Data excerpts
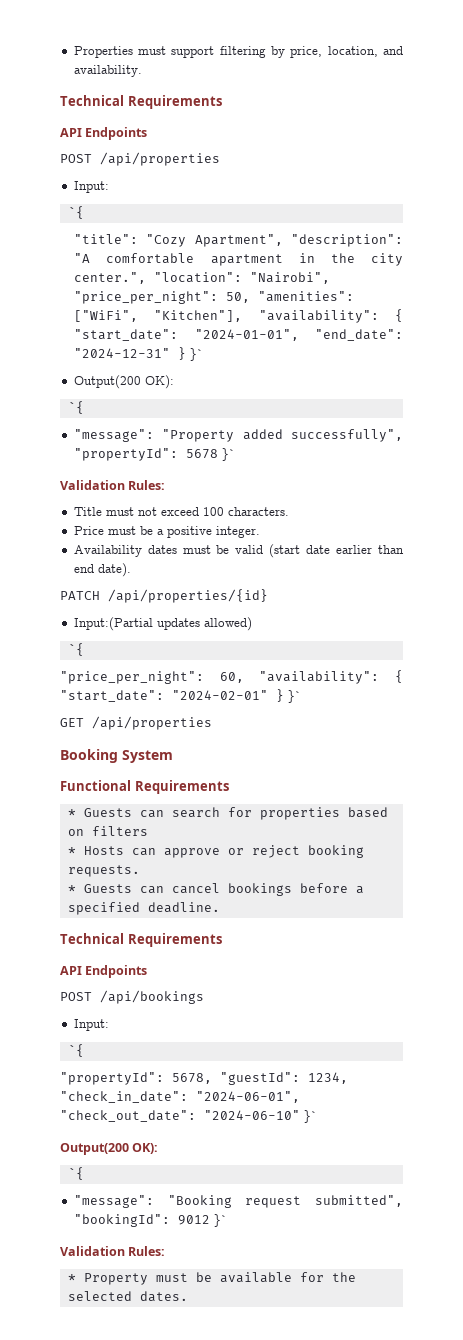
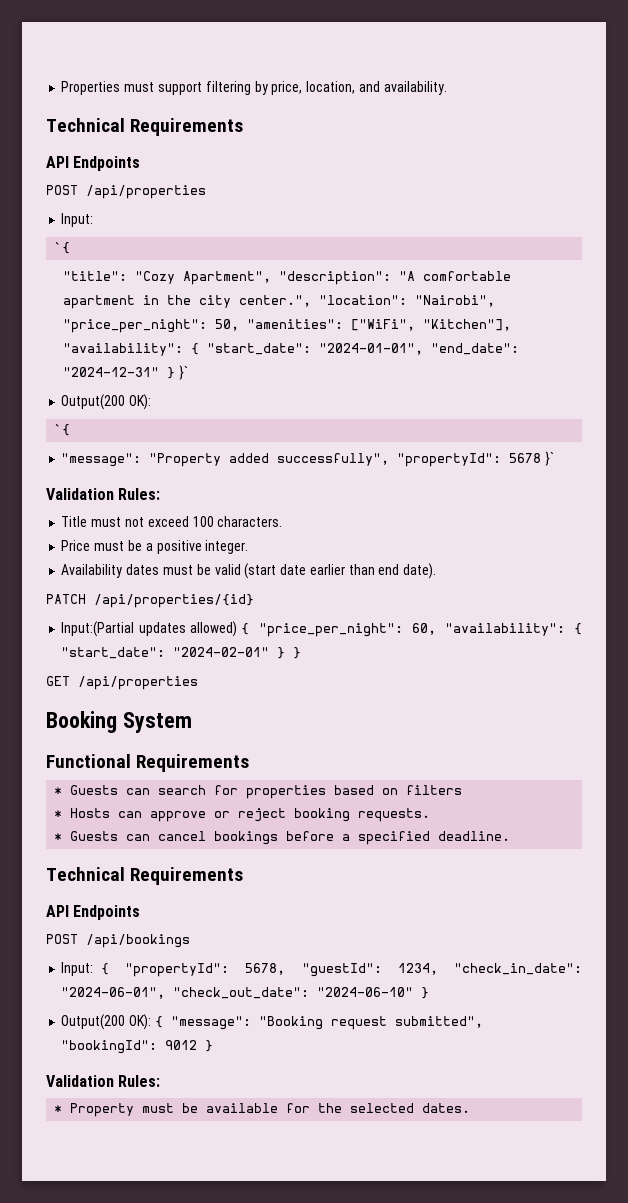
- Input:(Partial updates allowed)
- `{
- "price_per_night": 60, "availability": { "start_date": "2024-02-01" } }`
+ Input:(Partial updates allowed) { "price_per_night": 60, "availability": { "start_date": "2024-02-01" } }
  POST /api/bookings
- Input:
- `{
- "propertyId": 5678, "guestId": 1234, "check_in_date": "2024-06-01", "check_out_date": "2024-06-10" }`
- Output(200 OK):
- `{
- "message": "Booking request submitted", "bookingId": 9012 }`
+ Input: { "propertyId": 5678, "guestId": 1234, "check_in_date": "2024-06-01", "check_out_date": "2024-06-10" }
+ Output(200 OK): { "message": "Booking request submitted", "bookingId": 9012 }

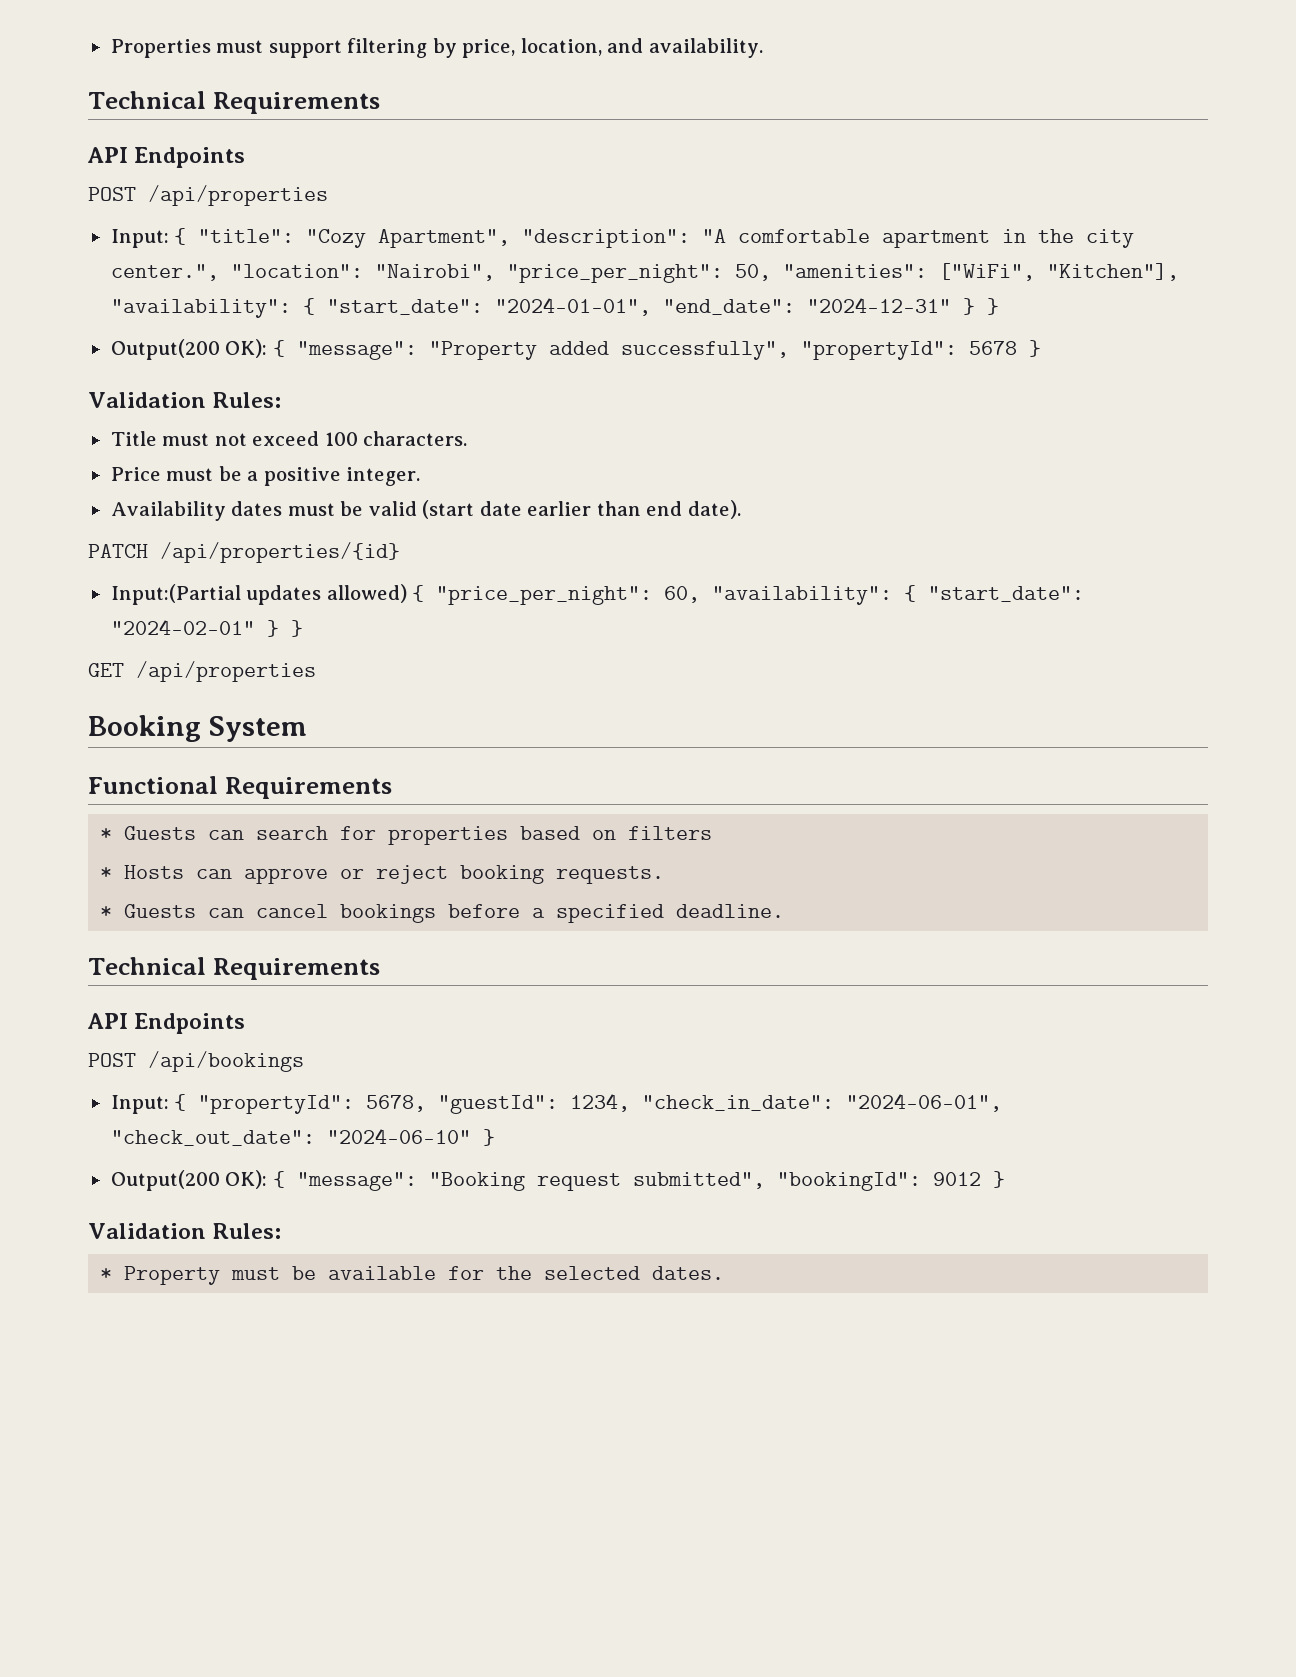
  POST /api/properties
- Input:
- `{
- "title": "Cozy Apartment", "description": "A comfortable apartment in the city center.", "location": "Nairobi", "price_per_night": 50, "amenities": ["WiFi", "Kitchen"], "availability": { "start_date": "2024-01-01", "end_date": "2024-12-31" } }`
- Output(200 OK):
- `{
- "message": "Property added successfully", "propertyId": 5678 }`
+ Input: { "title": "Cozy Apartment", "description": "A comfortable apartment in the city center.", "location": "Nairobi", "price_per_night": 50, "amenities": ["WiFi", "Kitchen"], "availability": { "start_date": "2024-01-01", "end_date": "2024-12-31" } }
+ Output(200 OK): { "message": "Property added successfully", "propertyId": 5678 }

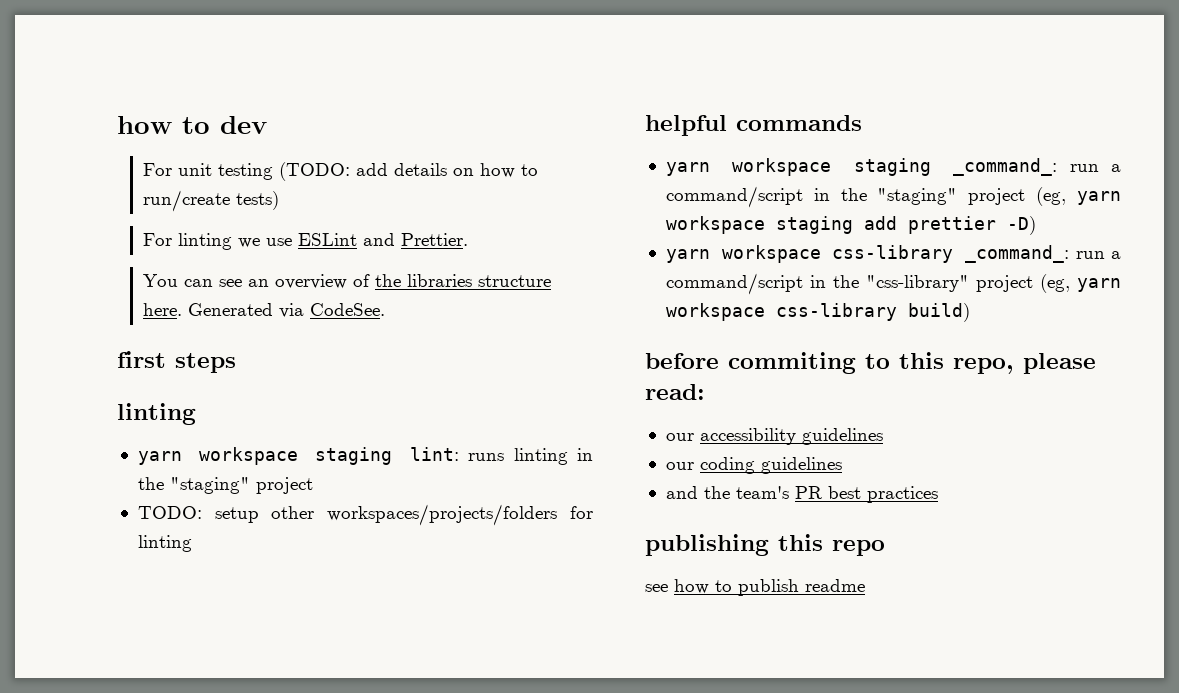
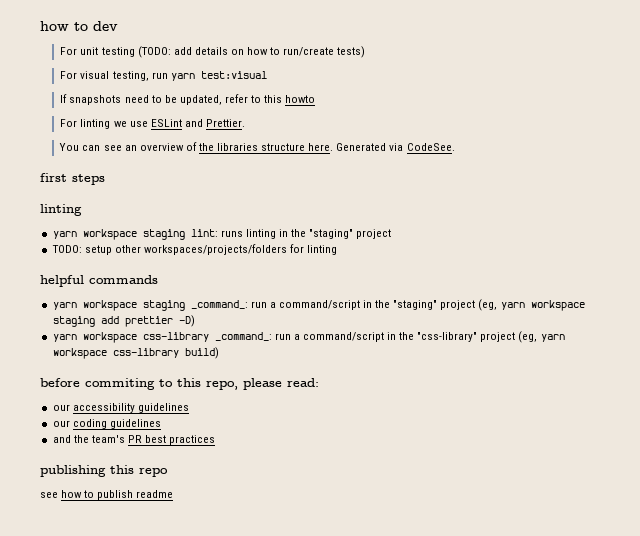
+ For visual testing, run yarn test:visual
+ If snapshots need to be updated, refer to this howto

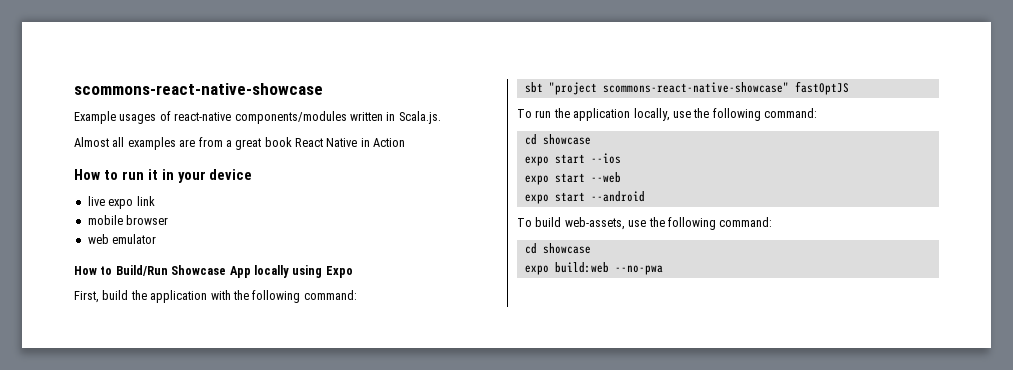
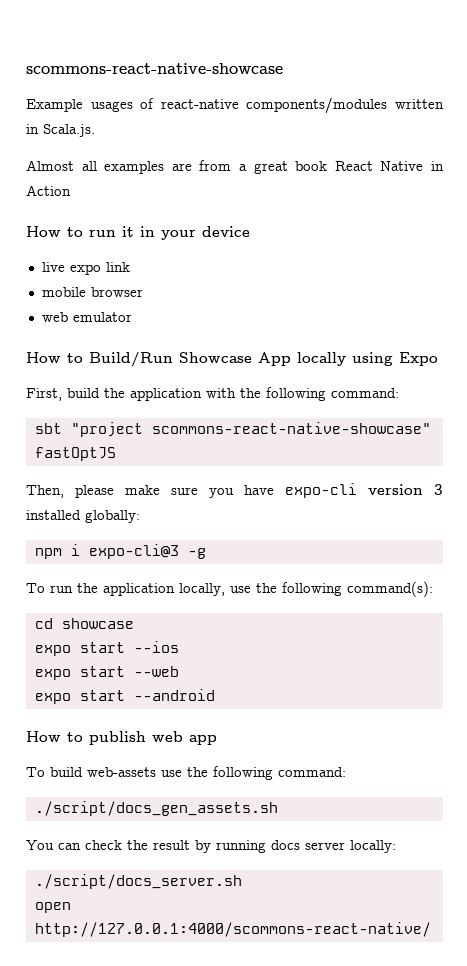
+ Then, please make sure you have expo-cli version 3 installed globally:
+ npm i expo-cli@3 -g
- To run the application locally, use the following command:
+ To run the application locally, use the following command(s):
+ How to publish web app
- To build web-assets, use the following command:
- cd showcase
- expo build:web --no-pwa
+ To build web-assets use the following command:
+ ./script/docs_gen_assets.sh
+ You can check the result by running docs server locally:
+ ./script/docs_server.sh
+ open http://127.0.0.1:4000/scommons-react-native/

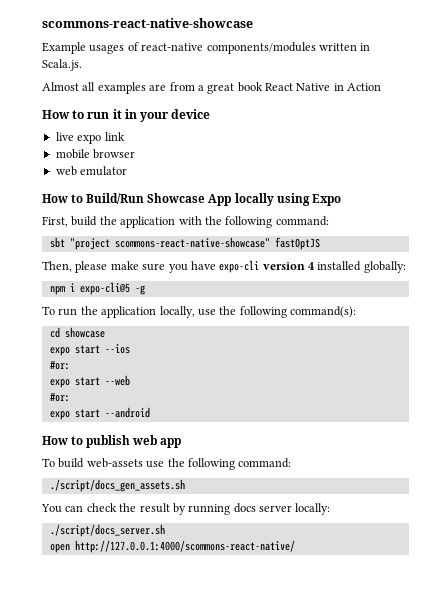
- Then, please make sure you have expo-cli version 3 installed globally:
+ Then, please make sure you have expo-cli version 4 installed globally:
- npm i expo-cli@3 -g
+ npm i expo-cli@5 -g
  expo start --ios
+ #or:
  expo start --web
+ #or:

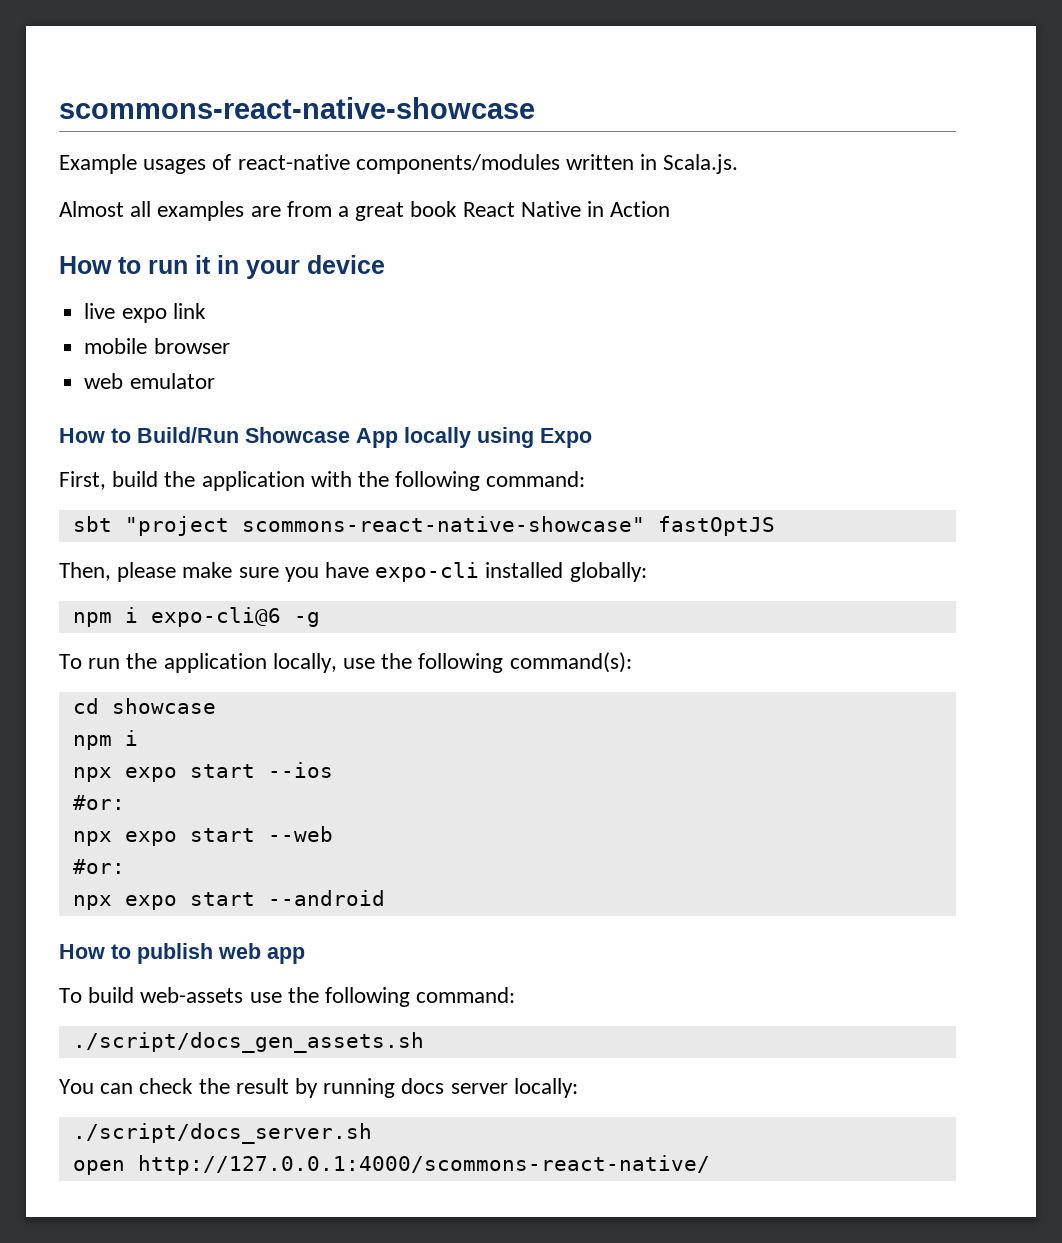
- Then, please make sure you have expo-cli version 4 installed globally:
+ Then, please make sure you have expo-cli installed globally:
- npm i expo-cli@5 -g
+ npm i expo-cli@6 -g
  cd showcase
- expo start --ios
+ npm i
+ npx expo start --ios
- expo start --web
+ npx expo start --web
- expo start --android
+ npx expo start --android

== Exercise ==
Work out the number of lines in the records that contain the string "allowed". Nothing but that number should be sent back.

== Output ==
2